Il est hors de doute que la manière dont leurs œuvres sont présentées au public ne saurait être indifférente au compositeur. Celui-ci ne peut naturellement éprouver d’impressions justes sur une œuvre musicale que par une bonne exécution ; mais il n’est point apte à juger sur une mauvaise. On se rendra compte de ce qu’est la plupart du temps, en Allemagne, non-seulement l’interprétation des opéras, mais encore celle des œuvres symphoniques, si l’on suit avec attention et quelque connaissance de la question mes éclaircissements touchant les éléments de cette exécution.

Les défauts des orchestres allemands qui frappent les yeux du connaisseur, tiennent pour la plupart à ceux qui les dirigent, tels que maîtres de chapelle, directeurs de musique, etc., etc. Plus les exigences de l’orchestre sont devenues grandes et sérieuses, plus le choix de ses chefs a été fait avec ignorance et négligence par les directeurs des établissements artistiques. Lorsque la tâche la plus élevée de l’orchestre était contenue dans une partition de Mozart, l’orchestre avait toujours à sa tête le véritable maître de chapelle allemand, toujours grandement considéré (au moins dans sa localité), sûr, sévère, despote et même brutal. Le dernier de cette race était Frédéric Schneider, de Dessau. Guhr, de Francfort, lui appartenait aussi.

J’ai pu apprécier, il y a environ huit ans, par l’exécution de mon Lohengrin à Carlsruhe, sous la direction du vieux maître de chapelle Strauss, tout ce que ces hommes, véritables « perruques », d’après la manière dont ils se comportent vis-à-vis de la musique nouvelle, pouvaient produire d’excellent dans leur genre. Cet homme estimable envisageait évidemment ma partition avec épouvante et avec un étonnement gros de soucis ; mais son attention portait aussi sur la direction de l’orchestre, que l’on n’aurait pu imaginer ni plus précise ni plus vigoureuse ; on voyait que tout lui obéissait comme à un homme qui n’admet aucune plaisanterie et qui tient son monde dans la main. Chose étonnante, ce vieillard est le seul directeur célèbre que j’aie connu qui eut véritablement du feu. Ses temps étaient plutôt précipités qu’emportés, mais toujours énergiques et bien exécutés.

La direction de M. Esser à Vienne m’a produit une bonne impression, analogue à celle-ci. Enfin, ce qui devait rendre ces directeurs, lorsqu’ils étaient moins bien doués que ceux que je viens de citer, incapables de former des orchestres quand une nouvelle musique plus compliquée se fut produite, c’était précisément leur vieille habitude de ne voir et de ne remplir que les devoirs qui leur avaient été imposés jusque-là.
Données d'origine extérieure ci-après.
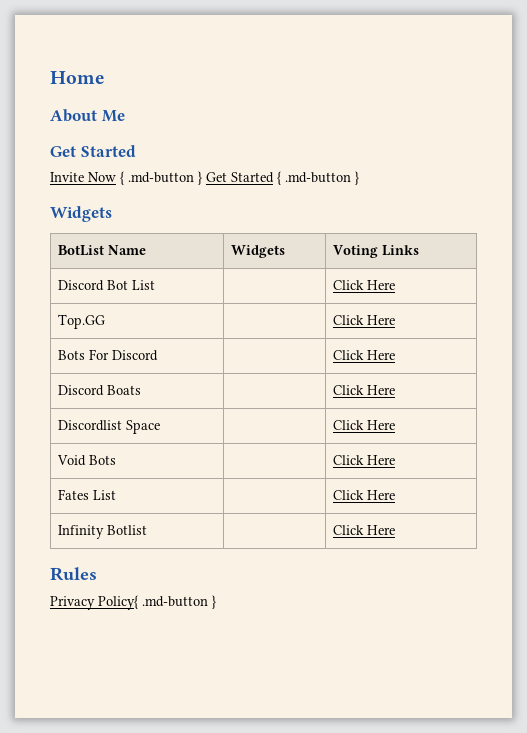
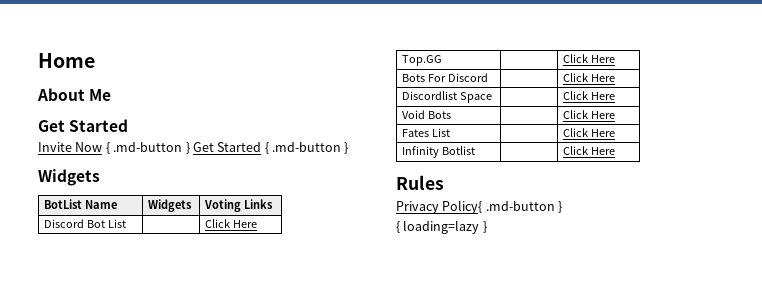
[57,385,141,396] [332,385,395,395] // Discord Boats | | Click Here -> (616, 78) none
(216, 602) none -> [396,220,487,234] // { loading=lazy }

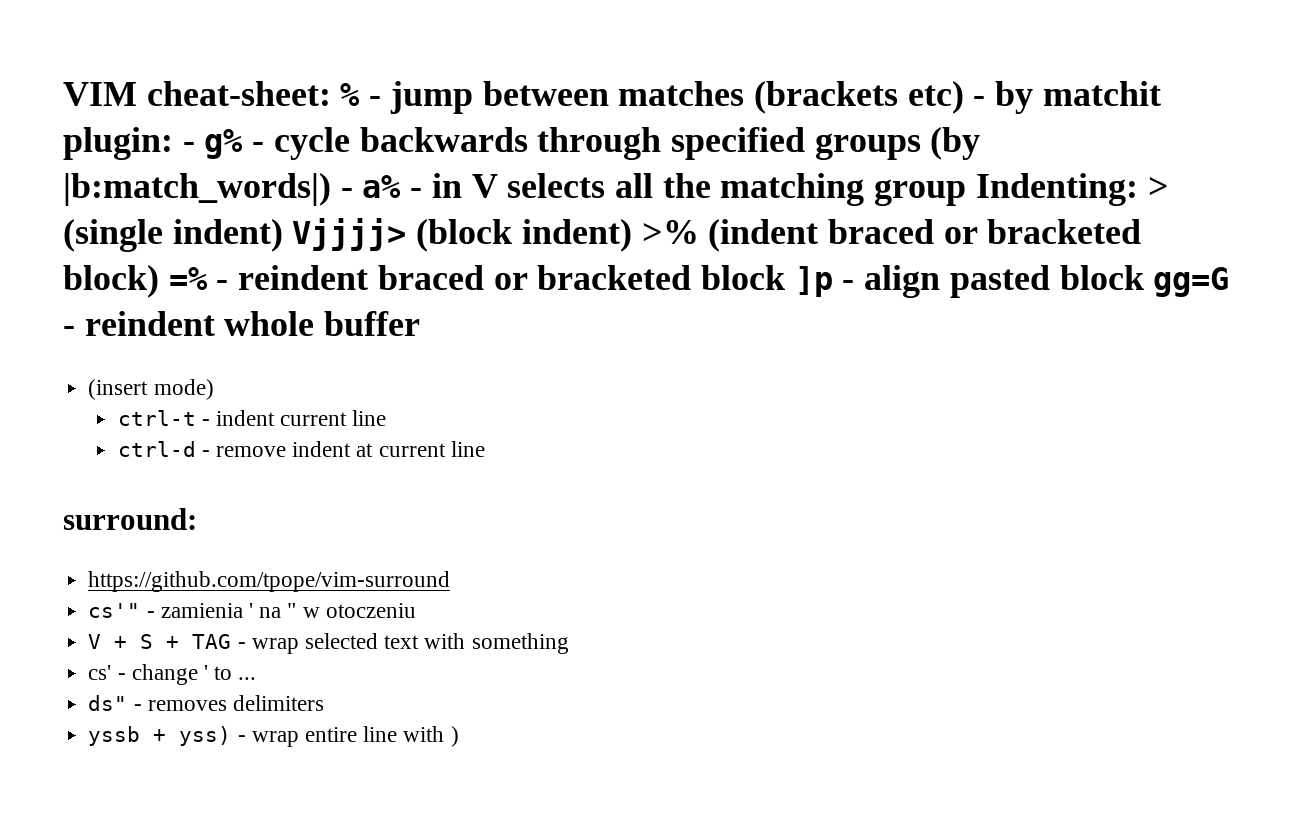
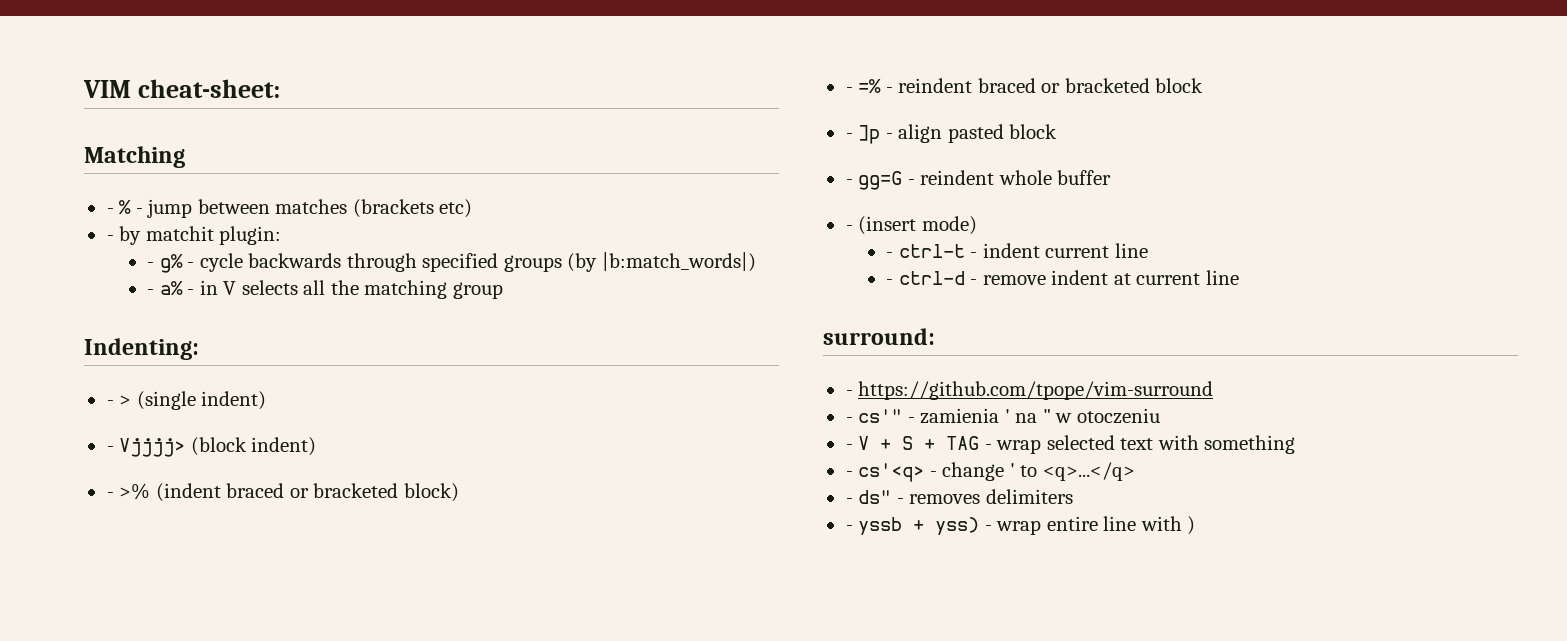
(331, 93) none -> [84,146,185,168] [106,208,114,214] // Matching // -
(964, 97) none -> (473, 208) //
(173, 143) none -> (282, 235) //
(331, 189) none -> (756, 262) //
(967, 192) none -> (503, 290) //
(1138, 189) none -> [106,400,114,406] // -
(283, 235) none -> [106,446,114,452] // -
(632, 235) none -> [106,492,114,498] // -
(159, 281) none -> [845,87,853,93] // -
(786, 277) none -> [845,133,853,139] // -
(1144, 277) none -> [845,179,853,185] // -
(421, 323) none -> [845,225,853,231] -
(214, 389) none -> [886,252,894,258] -
(387, 418) none -> [886,279,894,285] -
(197, 519) none -> [845,390,853,396] -
(451, 581) none -> [845,417,853,423] -
(416, 610) none -> [845,444,853,450] -
[88,665,112,680] cs' -> [845,463,925,482] - cs'<q>
[238,677,257,680] ... // -> [1042,462,1135,481] [845,498,853,504] <q>...</q> // -
(324, 703) none -> [845,525,853,531] -

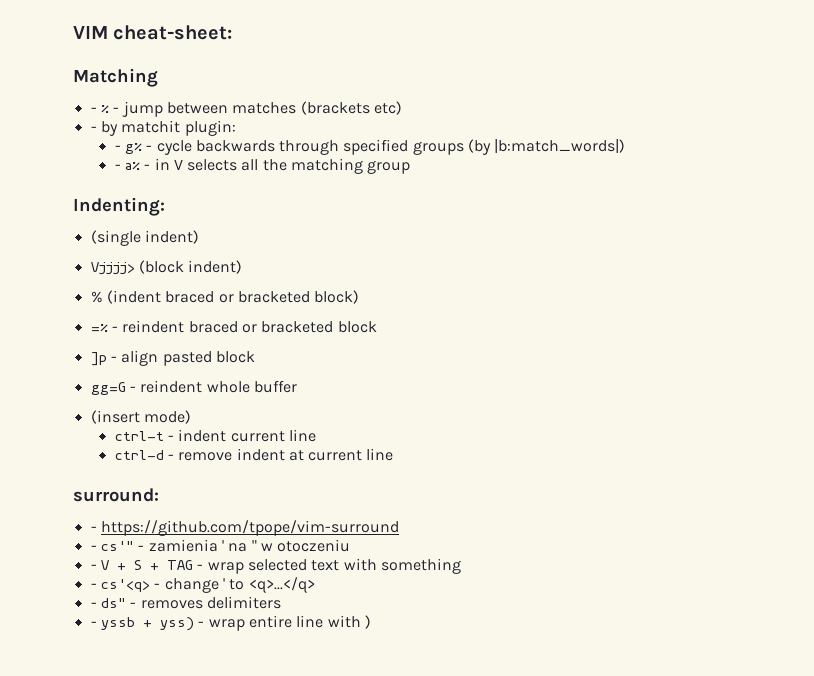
[106,395,132,406] - > -> (165, 206) none
[106,446,114,452] - -> (199, 237) none
[106,483,151,500] - >% -> [90,291,103,303] %
[845,87,853,93] - -> (360, 297) none
[845,133,853,139] - -> (377, 327) none
[845,179,853,185] - -> (255, 357) none
[845,225,853,231] - -> (297, 386) none
[886,252,894,258] - -> (191, 417) none
[886,279,894,285] - -> (316, 435) none

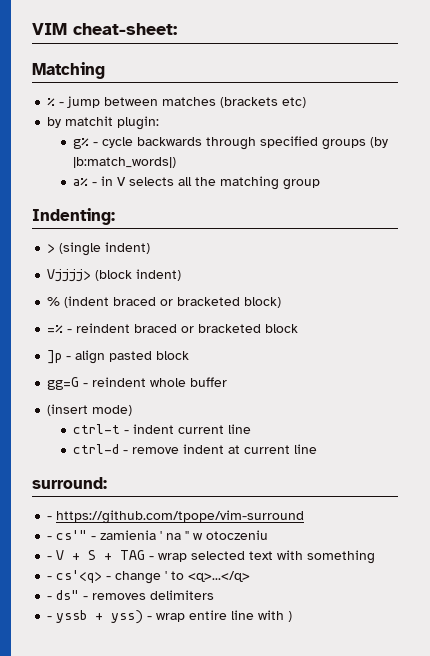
[90,107,97,113] - -> (105, 70) none
[90,126,97,132] - -> (307, 102) none
[114,145,121,151] - -> (160, 123) none
[114,164,121,170] - -> (177, 162) none
(165, 206) none -> [47,244,56,253] >

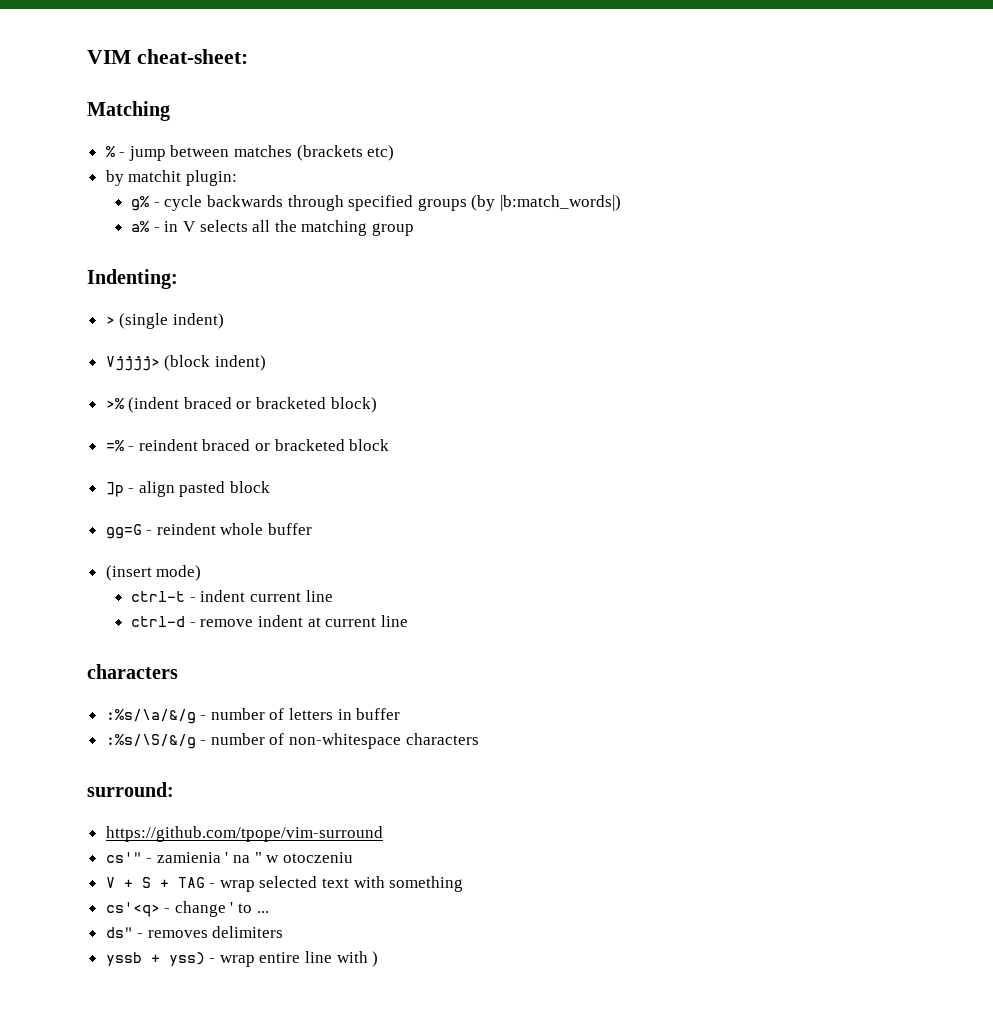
[47,297,61,306] % -> [105,398,124,409] >%
(318, 449) none -> [87,664,178,679] [105,708,401,724] [105,733,479,749] // characters // :%s/\a/&/g - number of letters in buffer // :%s/\S/&/g - number of non-whitespace characters
[47,516,53,520] - -> (174, 789) none
[47,536,53,540] - -> (383, 834) none
[47,556,53,560] - -> (353, 857) none
[47,576,53,580] - -> (464, 884) none
[188,571,251,582] [47,596,53,600] <q>...</q> // - -> [256,911,269,913] ... //
[47,616,53,620] - -> (284, 932) none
Je ne connais pas d’exemple, en Allemagne, d’un orchestre établi uniquement en vue des exigences de la nouvelle instrumentation. De tous temps, dans les grands orchestres, les musiciens passent par rang d’ancienneté aux places de chefs de pupitres, et en conséquence ne parviennent au premier rang que lorsque leurs forces sont déjà, affaiblies, tandis que les instrumentistes plus jeunes et plus énergiques restent au second plan, ce qui devient un défaut capital et sensible pour les instruments à vent.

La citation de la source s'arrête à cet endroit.